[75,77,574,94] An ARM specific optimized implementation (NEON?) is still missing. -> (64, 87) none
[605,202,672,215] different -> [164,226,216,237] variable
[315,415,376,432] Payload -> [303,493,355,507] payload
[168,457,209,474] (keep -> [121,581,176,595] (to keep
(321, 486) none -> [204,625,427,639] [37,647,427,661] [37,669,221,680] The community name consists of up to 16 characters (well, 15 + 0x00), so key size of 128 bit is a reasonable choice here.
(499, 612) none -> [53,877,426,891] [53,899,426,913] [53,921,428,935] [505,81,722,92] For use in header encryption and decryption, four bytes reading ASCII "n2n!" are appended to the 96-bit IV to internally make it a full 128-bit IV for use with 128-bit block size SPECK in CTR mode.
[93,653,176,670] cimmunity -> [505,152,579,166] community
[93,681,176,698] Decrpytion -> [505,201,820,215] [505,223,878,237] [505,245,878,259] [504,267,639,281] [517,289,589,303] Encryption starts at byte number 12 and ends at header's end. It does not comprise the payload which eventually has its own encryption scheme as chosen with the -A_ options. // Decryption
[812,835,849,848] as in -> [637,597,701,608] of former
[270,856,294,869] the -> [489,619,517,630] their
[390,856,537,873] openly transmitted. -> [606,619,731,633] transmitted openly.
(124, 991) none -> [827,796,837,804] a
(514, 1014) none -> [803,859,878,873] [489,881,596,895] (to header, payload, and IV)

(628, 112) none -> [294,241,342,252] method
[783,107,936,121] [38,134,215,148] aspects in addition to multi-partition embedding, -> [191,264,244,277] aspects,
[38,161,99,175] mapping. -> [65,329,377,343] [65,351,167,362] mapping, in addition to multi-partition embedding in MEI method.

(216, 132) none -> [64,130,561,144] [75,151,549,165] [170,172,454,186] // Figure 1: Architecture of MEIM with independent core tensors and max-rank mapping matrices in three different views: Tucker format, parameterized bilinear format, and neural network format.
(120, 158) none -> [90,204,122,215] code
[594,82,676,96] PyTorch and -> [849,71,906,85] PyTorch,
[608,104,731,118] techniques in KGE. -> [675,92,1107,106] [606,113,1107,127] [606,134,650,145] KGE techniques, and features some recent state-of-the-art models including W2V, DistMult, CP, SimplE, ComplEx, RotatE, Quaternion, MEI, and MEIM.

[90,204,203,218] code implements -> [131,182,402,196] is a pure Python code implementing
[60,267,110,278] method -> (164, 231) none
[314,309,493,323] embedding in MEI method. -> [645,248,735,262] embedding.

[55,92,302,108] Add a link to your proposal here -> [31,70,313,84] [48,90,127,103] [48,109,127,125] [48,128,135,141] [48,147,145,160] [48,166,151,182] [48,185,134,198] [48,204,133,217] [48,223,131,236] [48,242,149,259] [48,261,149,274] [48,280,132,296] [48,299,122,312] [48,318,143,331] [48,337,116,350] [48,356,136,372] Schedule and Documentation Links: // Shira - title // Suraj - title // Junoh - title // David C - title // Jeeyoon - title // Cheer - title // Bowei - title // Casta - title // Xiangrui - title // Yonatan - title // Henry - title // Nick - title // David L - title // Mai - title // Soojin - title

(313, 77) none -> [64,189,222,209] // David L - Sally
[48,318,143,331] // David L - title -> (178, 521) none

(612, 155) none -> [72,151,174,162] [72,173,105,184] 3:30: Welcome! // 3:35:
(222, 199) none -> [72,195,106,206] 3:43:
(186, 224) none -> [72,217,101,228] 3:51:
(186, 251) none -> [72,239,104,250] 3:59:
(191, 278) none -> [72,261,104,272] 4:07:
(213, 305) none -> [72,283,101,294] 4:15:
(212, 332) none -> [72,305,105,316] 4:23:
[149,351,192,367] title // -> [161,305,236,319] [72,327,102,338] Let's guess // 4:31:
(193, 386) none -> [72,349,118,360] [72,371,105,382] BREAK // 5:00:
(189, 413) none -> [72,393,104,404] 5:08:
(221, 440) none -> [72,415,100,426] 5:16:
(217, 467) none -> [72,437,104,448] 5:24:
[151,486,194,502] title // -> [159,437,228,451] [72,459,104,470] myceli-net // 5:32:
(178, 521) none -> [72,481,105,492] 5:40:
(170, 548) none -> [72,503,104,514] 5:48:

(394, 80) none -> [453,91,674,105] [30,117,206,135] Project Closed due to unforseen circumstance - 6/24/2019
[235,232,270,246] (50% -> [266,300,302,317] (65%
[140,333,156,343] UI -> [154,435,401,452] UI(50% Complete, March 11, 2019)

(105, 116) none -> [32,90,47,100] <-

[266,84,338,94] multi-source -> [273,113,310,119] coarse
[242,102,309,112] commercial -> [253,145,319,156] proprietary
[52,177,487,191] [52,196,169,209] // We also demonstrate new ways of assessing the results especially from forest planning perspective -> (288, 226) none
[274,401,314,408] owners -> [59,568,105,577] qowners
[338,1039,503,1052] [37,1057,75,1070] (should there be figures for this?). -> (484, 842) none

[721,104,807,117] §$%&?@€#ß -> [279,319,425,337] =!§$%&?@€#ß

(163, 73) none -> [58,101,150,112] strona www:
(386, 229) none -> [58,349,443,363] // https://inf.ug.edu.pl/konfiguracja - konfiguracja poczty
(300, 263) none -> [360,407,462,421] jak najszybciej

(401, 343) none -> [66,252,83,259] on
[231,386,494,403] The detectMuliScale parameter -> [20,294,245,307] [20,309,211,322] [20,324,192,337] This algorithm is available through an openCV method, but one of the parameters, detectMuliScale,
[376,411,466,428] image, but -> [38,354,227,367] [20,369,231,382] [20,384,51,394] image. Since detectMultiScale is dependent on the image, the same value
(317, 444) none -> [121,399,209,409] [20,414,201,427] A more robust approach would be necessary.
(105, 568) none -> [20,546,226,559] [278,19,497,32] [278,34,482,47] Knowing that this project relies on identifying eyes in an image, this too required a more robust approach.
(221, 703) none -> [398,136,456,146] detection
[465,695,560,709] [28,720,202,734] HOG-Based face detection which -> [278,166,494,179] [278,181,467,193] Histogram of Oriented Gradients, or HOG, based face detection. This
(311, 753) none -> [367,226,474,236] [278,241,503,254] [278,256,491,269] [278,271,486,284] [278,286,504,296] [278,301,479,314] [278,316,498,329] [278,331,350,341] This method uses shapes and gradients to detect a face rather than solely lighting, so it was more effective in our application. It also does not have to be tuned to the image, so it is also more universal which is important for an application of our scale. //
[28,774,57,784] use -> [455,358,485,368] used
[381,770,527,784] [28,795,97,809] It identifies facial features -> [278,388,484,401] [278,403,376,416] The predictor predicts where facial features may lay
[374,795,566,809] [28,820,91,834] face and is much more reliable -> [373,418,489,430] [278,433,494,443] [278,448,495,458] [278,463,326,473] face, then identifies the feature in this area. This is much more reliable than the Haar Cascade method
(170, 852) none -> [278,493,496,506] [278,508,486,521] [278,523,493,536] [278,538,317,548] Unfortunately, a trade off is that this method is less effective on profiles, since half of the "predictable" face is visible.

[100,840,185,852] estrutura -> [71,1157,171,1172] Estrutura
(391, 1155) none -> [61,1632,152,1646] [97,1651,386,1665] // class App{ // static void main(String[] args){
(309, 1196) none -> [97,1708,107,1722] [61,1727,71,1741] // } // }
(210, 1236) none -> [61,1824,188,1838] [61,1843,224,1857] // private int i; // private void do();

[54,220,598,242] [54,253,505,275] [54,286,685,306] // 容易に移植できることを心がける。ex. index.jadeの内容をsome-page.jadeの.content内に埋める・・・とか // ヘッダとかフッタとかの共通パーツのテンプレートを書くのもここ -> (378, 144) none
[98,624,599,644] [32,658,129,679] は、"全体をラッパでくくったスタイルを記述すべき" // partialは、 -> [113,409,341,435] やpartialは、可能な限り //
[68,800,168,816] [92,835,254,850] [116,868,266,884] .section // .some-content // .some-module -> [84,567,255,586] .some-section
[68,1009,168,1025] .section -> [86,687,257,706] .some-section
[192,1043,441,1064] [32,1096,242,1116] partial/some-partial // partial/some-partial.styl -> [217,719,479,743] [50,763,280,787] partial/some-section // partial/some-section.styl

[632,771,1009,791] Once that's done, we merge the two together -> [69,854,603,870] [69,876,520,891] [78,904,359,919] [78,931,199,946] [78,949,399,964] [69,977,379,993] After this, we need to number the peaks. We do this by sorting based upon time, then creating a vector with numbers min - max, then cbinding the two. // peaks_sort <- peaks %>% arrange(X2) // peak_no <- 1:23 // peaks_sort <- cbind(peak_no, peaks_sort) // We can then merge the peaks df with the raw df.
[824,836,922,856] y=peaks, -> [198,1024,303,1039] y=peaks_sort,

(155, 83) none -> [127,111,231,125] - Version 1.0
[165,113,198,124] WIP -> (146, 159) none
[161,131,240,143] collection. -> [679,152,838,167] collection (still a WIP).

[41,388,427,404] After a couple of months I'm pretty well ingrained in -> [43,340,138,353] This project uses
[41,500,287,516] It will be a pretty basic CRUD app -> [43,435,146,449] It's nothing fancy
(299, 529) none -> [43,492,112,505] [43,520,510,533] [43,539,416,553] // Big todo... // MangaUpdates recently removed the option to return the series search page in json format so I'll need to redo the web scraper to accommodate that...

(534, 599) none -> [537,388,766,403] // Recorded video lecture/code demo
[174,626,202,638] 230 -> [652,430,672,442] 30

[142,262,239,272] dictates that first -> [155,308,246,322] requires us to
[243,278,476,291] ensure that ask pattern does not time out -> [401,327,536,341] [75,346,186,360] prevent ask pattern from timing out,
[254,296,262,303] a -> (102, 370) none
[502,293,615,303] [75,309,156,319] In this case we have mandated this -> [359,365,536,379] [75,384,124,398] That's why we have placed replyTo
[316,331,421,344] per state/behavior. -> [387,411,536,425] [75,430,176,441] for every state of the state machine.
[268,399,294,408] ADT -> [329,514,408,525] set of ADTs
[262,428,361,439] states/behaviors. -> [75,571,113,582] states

Required work: How many lines of these entries contain the string "embedding"? Reply with the number alone.

Result of this task: 3